30 Citations (Scopus)

Abstract

OBJECTIVES: Emerging proteomics techniques can be used to establish proteomic outcome signatures and to identify candidate biomarkers for survival following traumatic injury. We applied high-resolution liquid chromatography-mass spectrometry and multiplex cytokine analysis to profile the plasma proteome of survivors and nonsurvivors of massive burn injury to determine the proteomic survival signature following a major burn injury. DESIGN: Proteomic discovery study. SETTING: Five burn hospitals across the United States.
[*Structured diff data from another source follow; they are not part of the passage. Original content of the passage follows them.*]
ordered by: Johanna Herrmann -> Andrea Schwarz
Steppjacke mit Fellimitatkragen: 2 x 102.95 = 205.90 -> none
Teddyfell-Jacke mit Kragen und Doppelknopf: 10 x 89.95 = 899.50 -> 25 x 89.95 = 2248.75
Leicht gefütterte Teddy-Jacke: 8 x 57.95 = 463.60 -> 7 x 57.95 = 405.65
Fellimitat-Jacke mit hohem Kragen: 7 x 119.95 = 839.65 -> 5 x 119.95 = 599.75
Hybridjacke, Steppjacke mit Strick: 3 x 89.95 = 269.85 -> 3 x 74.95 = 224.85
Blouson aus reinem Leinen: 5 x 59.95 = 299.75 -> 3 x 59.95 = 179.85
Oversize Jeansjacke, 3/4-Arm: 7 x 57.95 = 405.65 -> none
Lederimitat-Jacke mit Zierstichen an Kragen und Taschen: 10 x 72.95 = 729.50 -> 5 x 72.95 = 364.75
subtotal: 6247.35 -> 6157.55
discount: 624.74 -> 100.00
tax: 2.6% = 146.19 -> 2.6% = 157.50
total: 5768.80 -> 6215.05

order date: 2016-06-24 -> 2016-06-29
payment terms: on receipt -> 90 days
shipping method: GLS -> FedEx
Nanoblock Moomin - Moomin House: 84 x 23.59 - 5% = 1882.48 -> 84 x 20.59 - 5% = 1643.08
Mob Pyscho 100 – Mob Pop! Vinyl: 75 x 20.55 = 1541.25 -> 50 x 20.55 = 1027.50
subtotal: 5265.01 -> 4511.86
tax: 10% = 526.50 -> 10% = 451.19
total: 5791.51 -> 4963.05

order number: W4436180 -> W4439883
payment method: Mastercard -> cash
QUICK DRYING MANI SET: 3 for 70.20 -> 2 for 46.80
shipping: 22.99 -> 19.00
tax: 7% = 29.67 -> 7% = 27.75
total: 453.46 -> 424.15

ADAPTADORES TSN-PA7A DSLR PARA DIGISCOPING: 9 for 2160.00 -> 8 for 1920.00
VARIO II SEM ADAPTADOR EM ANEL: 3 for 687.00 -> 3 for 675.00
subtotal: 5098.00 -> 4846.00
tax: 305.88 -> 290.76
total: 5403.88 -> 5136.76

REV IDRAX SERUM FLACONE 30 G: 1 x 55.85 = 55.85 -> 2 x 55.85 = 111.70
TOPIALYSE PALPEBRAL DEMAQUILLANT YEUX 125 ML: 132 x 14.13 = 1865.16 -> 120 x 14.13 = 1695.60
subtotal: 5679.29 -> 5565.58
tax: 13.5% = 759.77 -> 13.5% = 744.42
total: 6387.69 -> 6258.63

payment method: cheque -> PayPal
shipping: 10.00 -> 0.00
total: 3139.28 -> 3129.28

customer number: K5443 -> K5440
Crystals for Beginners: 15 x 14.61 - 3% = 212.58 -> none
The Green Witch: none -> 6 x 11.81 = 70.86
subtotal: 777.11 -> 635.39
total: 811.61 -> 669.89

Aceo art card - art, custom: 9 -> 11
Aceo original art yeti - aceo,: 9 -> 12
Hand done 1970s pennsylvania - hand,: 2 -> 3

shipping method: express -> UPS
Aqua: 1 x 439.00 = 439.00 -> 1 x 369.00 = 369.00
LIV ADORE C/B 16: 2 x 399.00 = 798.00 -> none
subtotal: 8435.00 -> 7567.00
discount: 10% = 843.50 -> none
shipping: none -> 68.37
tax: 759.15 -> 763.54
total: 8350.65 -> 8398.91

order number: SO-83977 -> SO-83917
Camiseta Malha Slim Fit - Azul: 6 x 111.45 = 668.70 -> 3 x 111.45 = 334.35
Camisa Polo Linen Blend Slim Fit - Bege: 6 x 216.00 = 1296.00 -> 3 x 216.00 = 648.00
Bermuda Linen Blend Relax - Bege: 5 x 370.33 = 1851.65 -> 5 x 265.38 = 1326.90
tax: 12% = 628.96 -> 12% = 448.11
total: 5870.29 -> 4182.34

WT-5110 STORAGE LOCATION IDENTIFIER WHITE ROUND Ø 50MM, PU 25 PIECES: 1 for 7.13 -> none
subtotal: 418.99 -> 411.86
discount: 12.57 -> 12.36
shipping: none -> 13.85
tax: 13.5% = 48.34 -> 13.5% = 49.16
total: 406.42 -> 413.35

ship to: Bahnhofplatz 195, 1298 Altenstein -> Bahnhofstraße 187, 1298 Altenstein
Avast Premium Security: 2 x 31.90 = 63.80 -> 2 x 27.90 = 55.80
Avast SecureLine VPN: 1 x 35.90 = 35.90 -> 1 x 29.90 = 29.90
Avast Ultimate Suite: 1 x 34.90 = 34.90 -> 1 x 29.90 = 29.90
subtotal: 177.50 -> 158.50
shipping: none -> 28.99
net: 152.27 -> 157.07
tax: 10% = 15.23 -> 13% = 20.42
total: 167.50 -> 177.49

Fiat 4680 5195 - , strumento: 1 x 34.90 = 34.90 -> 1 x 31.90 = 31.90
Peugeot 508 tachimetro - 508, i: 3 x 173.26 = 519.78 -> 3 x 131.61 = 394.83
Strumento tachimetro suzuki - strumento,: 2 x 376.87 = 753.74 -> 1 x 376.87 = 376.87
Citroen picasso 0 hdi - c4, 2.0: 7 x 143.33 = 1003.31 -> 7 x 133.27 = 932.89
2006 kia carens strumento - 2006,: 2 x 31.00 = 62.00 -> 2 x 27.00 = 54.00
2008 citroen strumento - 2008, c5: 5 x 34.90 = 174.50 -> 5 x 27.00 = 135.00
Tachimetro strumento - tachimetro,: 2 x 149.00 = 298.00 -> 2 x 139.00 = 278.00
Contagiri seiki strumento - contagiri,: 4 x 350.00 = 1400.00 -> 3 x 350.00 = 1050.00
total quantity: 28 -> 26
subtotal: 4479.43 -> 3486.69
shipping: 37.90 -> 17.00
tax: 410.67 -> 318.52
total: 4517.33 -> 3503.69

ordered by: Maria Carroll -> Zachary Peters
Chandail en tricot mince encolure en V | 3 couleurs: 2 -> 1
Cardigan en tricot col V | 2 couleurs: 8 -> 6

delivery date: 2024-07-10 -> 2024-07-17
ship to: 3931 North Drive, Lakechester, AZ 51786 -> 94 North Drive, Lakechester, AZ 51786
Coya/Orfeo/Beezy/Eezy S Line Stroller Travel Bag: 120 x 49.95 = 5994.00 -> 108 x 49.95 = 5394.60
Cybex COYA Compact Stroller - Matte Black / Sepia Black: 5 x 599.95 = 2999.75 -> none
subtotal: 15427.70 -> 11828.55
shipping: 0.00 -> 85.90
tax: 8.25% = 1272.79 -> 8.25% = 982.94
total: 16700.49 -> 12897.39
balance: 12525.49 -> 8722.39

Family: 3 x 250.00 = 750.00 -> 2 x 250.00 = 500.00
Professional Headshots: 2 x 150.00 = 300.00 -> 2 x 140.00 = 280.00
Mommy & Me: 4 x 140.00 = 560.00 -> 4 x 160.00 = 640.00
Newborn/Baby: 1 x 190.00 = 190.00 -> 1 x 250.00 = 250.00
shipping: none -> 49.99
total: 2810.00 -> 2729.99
PATIENTS: Thirty-two burn patients (16 nonsurvivors and 16 survivors), 19-89 years old, were admitted within 96 hours of injury to the participating hospitals with burns covering more than 20% of the total body surface area and required at least one surgical intervention. INTERVENTIONS: None. MEASUREMENTS AND MAIN RESULTS: We found differences in circulating levels of 43 proteins involved in the acute-phase response, hepatic signaling, the complement cascade, inflammation, and insulin resistance. Thirty-two of the proteins identified were not previously known to play a role in the response to burn. Interleukin-4, interleukin-8, granulocyte macrophage colony-stimulating factor, monocyte chemotactic protein-1, and β2-microglobulin correlated well with survival and may serve as clinical biomarkers. CONCLUSIONS: These results demonstrate the utility of these techniques for establishing proteomic survival signatures and for use as a discovery tool to identify candidate biomarkers for survival. This is the first clinical application of a high-throughput, large-scale liquid chromatography-mass spectrometry-based quantitative plasma proteomic approach for biomarker discovery for the prediction of patient outcome following burn, trauma, or critical illness.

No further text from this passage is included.